たしかに“レール”なのですから、電車が走っていてもおかしくないかもしれませんね。
出発するのは、「ふるどけいまえ」駅発、「ツリーハウス」駅行きの電車。
朝日がのぼり、やがて日が沈むまで。
時間に合わせてカーテンを開けたり閉めたりしながら、電車は部屋の中をぐんぐん進んでいきます。
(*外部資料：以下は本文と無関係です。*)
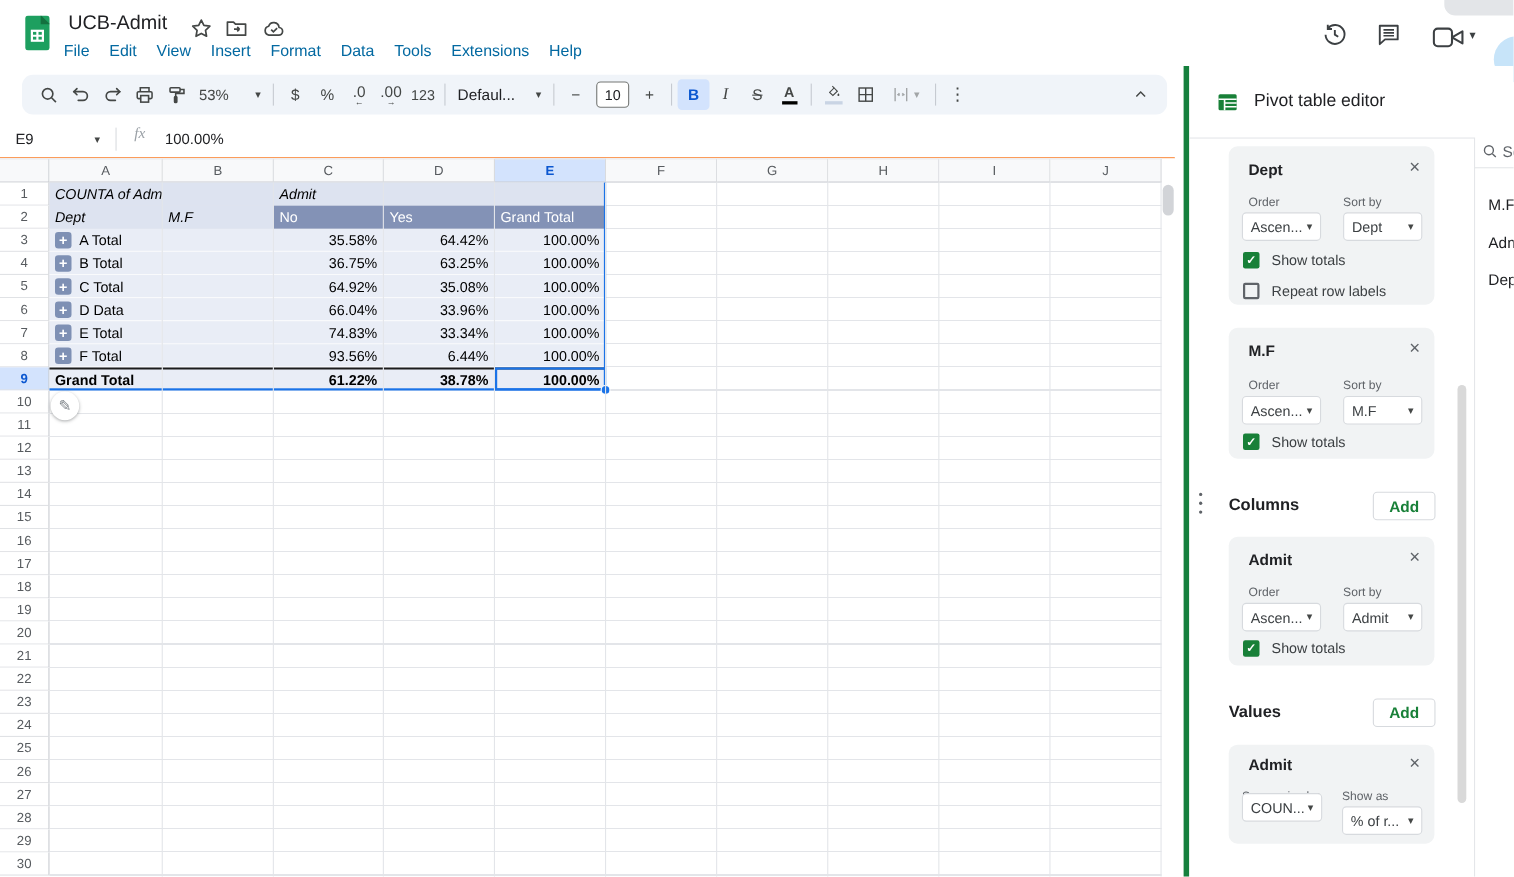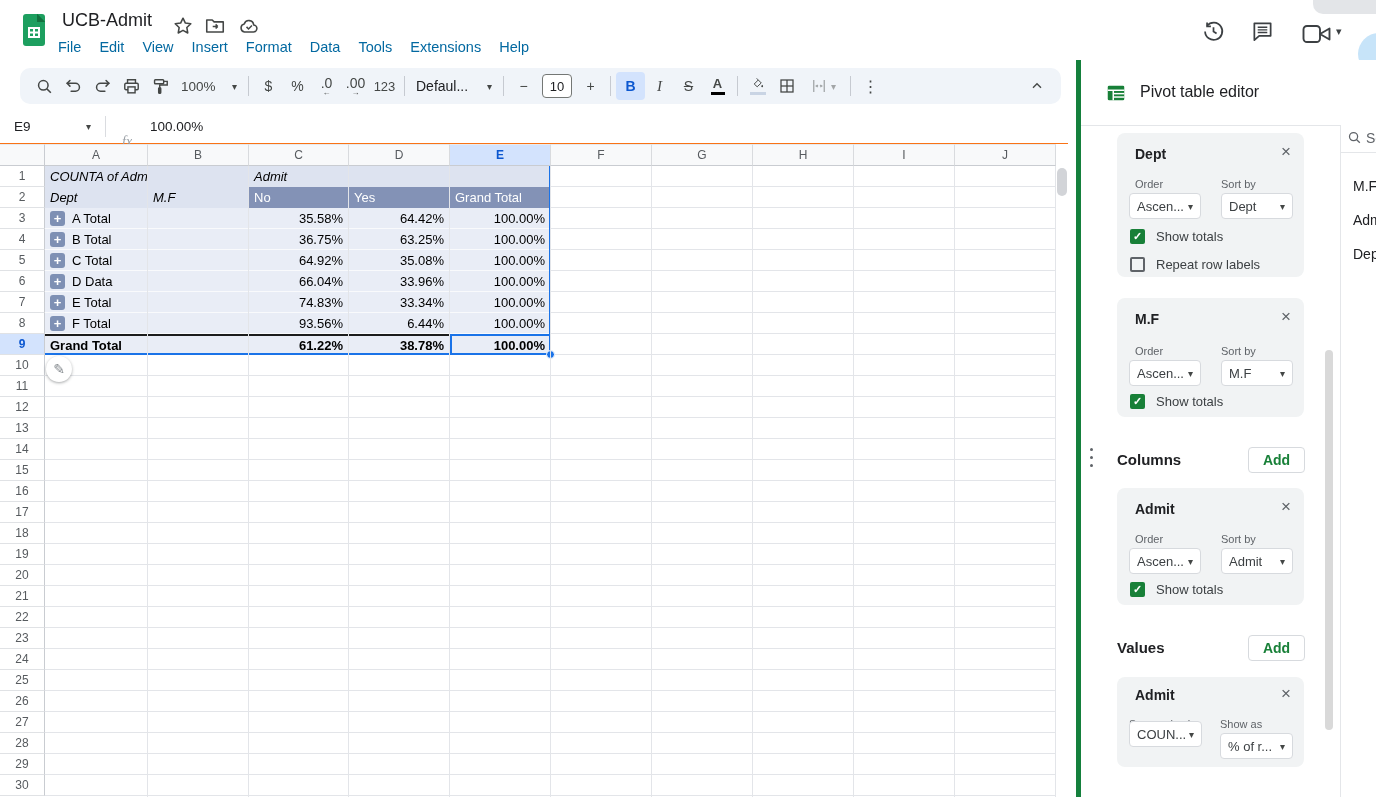--- a/index.html
+++ b/index.html
@@ -216,7 +216,7 @@
       </svg>
   </span>
   <span class="tbtn tzoom">
-    <span>100%</span>
+    <span>53%</span>
       <span class="caret">▾</span>
   </span>
   <span class="tsep"></span>

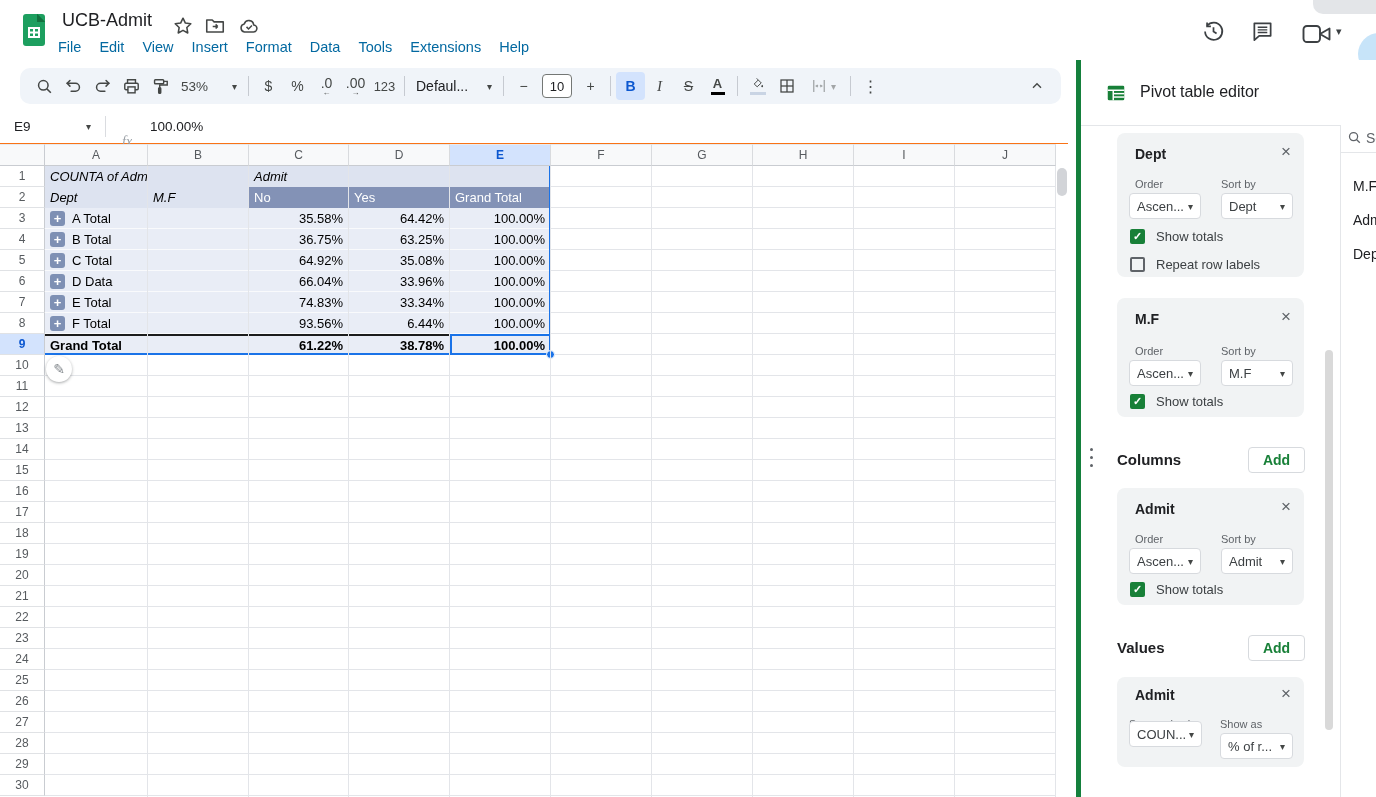--- a/index.html
+++ b/index.html
@@ -45,7 +45,7 @@
   .namebox{position:absolute;left:14px;top:0;height:33px;display:flex;align-items:center;font-size:13.5px;color:#202124;width:70px}
   .nbcaret{position:absolute;left:86px;top:11px;font-size:10px;color:#444746}
   .fdiv{position:absolute;left:105px;top:6px;width:1px;height:21px;background:#dadce0}
-  .fx{position:absolute;left:122px;top:24px;font-family:"Liberation Serif",serif;font-style:italic;font-size:14px;color:#9aa0a6}
+  .fx{position:absolute;left:122px;top:4px;font-family:"Liberation Serif",serif;font-style:italic;font-size:14px;color:#9aa0a6}
   .fval{position:absolute;left:150px;top:9px;font-size:13.5px;color:#202124}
各駅に到着すると、そこには小さな人たちがたくさん! 釣りを楽しんだり、お風呂に入ったり、駅ごとににぎやかで楽しそうな光景が広がります。「かみだな」駅や「かんきせん」駅には、ふだんはなかなか出会えない方々も登場して、どこか豪華でめでたい雰囲気も!
子どもたちと一緒に読めば、「ここ見て!」「こんなのがいるよ!」と、発見したことを次々に教えてくれそう。1ページごとに見どころがたっぷり詰まっているので、電車のスピードは少しゆっくりめがおすすめです。
そして、さらなるお楽しみがもうひとつ。
実は、どのページにもサンタさんが隠れているのだそう。物語を味わいながら、ぜひサンタさん探しにも挑戦してみてくださいね。
身近な場所から想像の世界がどこまでも広がる、クリスマスシーズンにぴったりのワクワクが詰まった一冊です。